El arzobispo ante la petición que le dirigía nada menos que el rey, no tuvo más
remedio que ceder, y llamó a don Juan Ramírez Bustamante a palacio.
—Por deseo expreso de su majestad, he cedido a encomendaros una misión
pastoral. ¿Qué ejercicio queréis?
—Deseo una parroquia, ilustrísimo señor.
—¿Pero sabéis el trabajo que significa una parroquia? ¿No sería mejor una
capellanía, o incluso una canonjía que es cosa de más brillo y autoridad?
—No, señor obispo. Deseo una parroquia en donde dirigir espiritualmente a mis
feligreses. Y si me lo permitís señalarla, os diré que en Sevilla hay una parroquia
vacante que es la que deseo.
—¿Cuál?
—La de San Lorenzo, que está administrada en estos momentos por los frailes de
san Antonio de Padua, por falta de párroco.
—¡Pero por Dios, don Juan! ¿Cómo os voy a meter en una parroquia donde viven
los feligreses más difíciles de gobernar de toda Sevilla, los caldereros de Santa Clara,
los curtidores de la calle Curtidurías, los azacanes de la Puerta de San Juan, los
pescadores de la calle Pescadores, los tahúres de las bodegas y casas de juego del
Husillo Real.

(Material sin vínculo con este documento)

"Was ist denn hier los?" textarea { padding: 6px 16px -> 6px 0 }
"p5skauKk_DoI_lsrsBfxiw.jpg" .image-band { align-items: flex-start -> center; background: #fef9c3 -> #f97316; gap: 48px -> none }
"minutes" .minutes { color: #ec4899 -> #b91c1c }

Y los mil picaros que ambulan por la Alameda y sus alrededores?
—Pues esa parroquia tan difícil quiero.
Y don Juan Ramírez Bustamante, consiguió al fin la parroquia que deseaba.
Aquel mismo día en que tomó posesión, cumplía los noventa y nueve años y medio.

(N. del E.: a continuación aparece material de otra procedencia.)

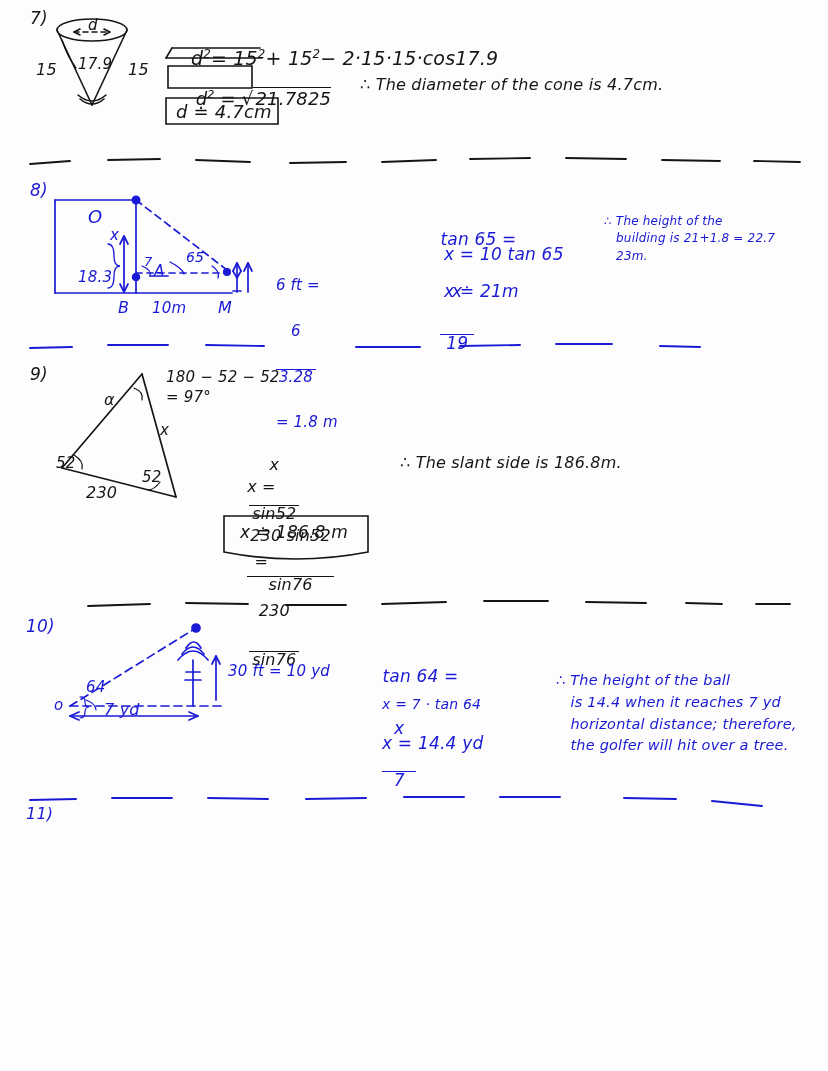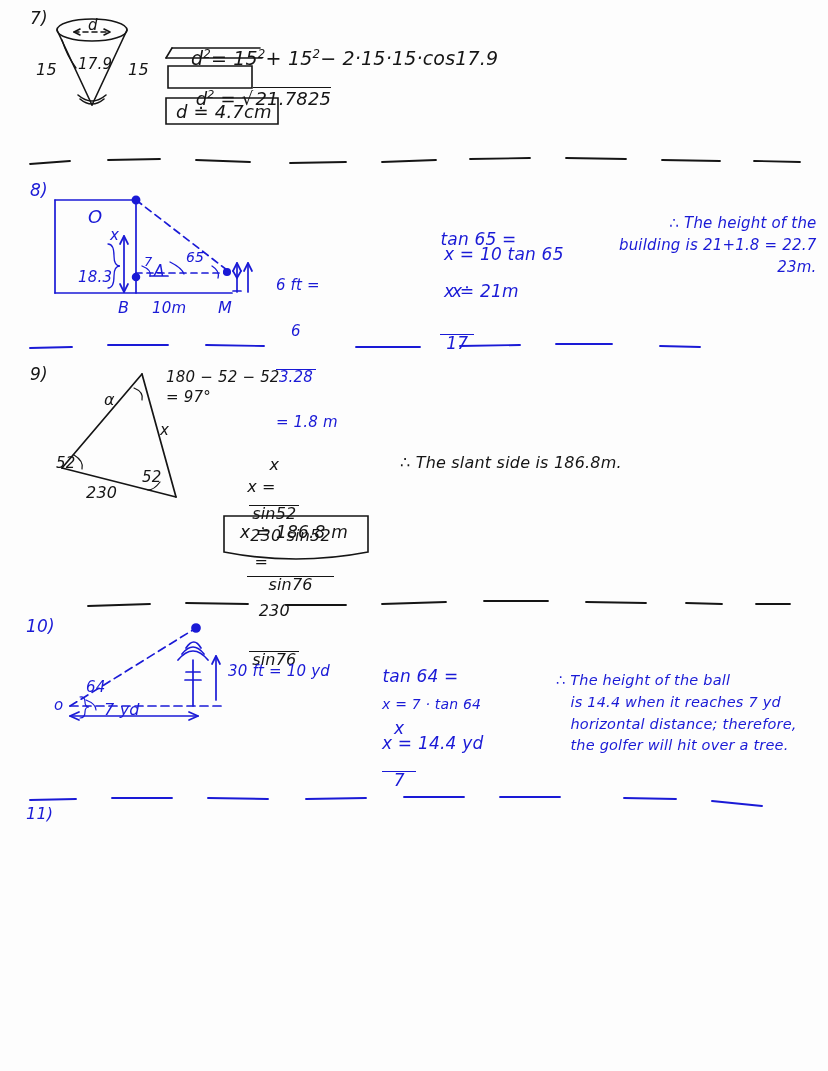"∴ The diameter of the" div.ink { html: none -> <div>∴ The diameter of the cone is 4.7cm.</div> }
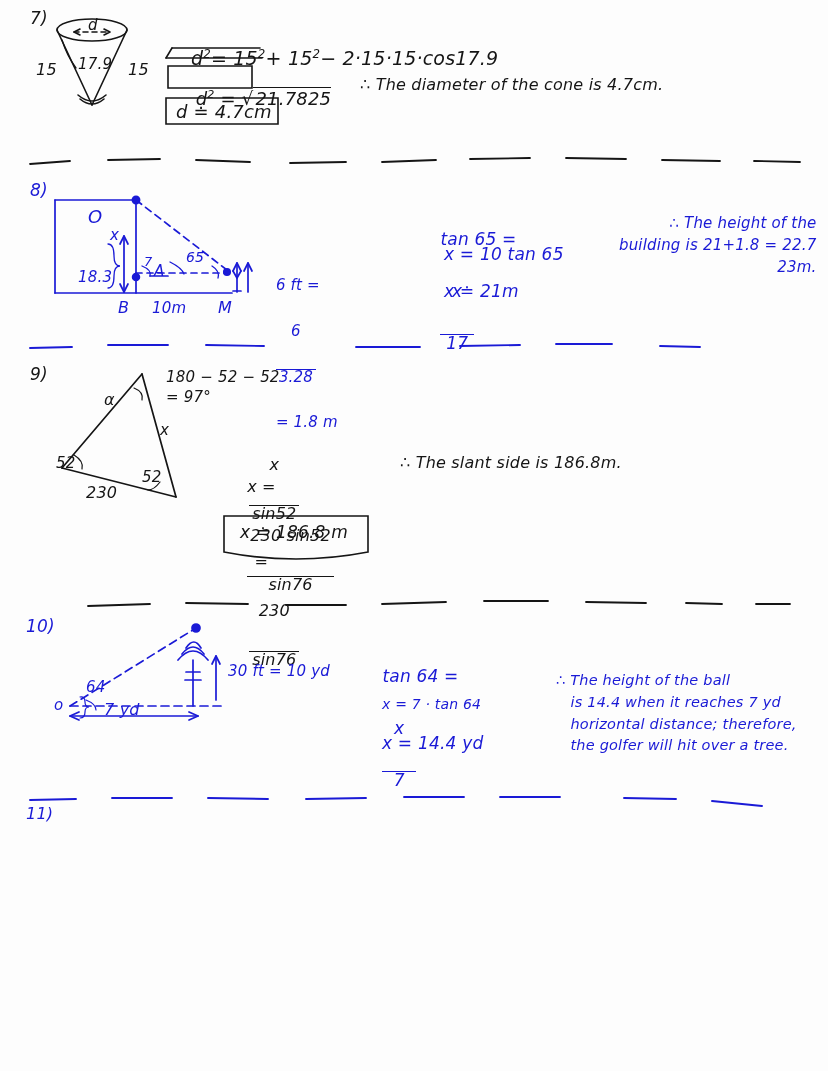"∴ The height of the" div.ink { font-size: 15px -> 12px; text-align: right -> none }
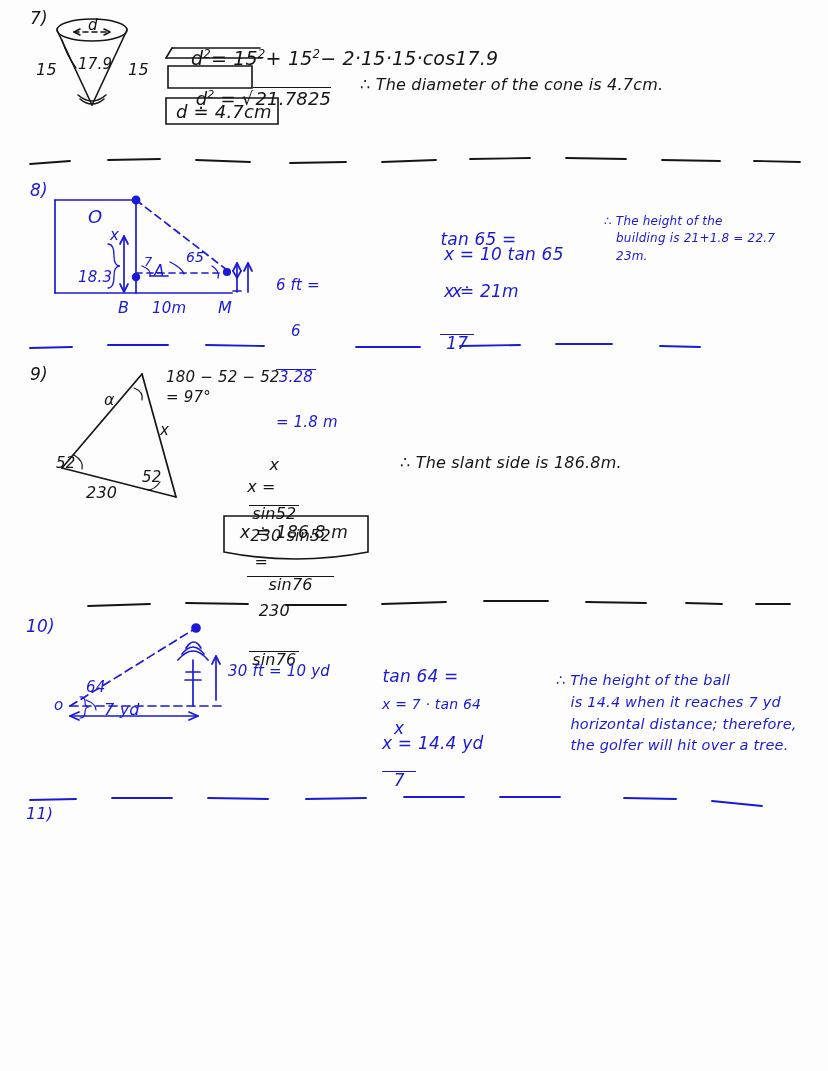"17" span.den { text: 17 -> 19 }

El obispo comentó con su secretario de cámara:
—Bien, ya hemos satisfecho a ese pobre viejo su afán de ser párroco. Poco le va a
durar porque con la edad que tiene el pobrecillo, en cuanto vengan los fríos de
diciembre, en la parroquia de San Lorenzo, con las paredes tan húmedas, dos puertas
enfrontadas, y una sacristía de techos altísimos, el pobre se nos va a morir de
pulmonía por su tozudez.
—Como se nos murió el anterior, de una fluxión de pecho, sí señor —asintió el
secretario.
Pues no; no se murió de pulmonía don Juan Ramírez Bustamante. Ni aquél ni el
siguiente, ni el otro, ni el otro. ¡Veintidós años rigió con firme pulso la parroquia de
San Lorenzo de Sevilla! ¡Veintidós años!, que ni antes los había alcanzado ningún
párroco, ni después los ha igualado nadie hasta nuestros días. Don Juan Ramírez
Bustamante, que fue marino sesenta y cinco años, y profesor de Astronomía Náutica
veinte, alcanzó a vivir otra vida entera, de veintidós años de párroco.

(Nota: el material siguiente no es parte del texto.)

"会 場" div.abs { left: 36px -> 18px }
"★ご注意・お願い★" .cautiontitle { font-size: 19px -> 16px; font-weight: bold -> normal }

Y no se murió, sino que se mató. Cierto día que había llovido torrencialmente, y
hubo de cruzar lo que se llamaban «las pasarelas de San Francisco de Paula» que eran
unas escalerillas que cruzaban la calle de las Palmas, hoy calle Jesús del Gran Poder,
a la altura del entonces colegio de San Francisco de Paula, que hoy es la iglesia de los
Padres Jesuitas.
Y ni siquiera sufrió un vahído ni un mareo. Simplemente, con su peso, que era de
hombre de buen comer y beber, se rompió uno de los peldaños de la escalera, y cayó
de mala manera al suelo, donde se desnucó.
Acababa de cumplir los ciento veintiún años, cuando se malogró de esta manera.
En la iglesia de San Lorenzo está enterrado, y hasta hace poco tiempo se podía leer
sobre su tumba la lápida en que constaban su vida y milagros. Todavía en el libro de
difuntos de la parroquia, correspondiente a la segunda mitad del siglo XVII, existe una
extensa partida de defunción en la que consta por detalle su vida, sus aventuras y
servicios, y el tiempo de su ministerio sacerdotal de este hombre singular, don Juan
Ramírez Bustamante, a quien sin disputa podemos llamar el Matusalén sevillano.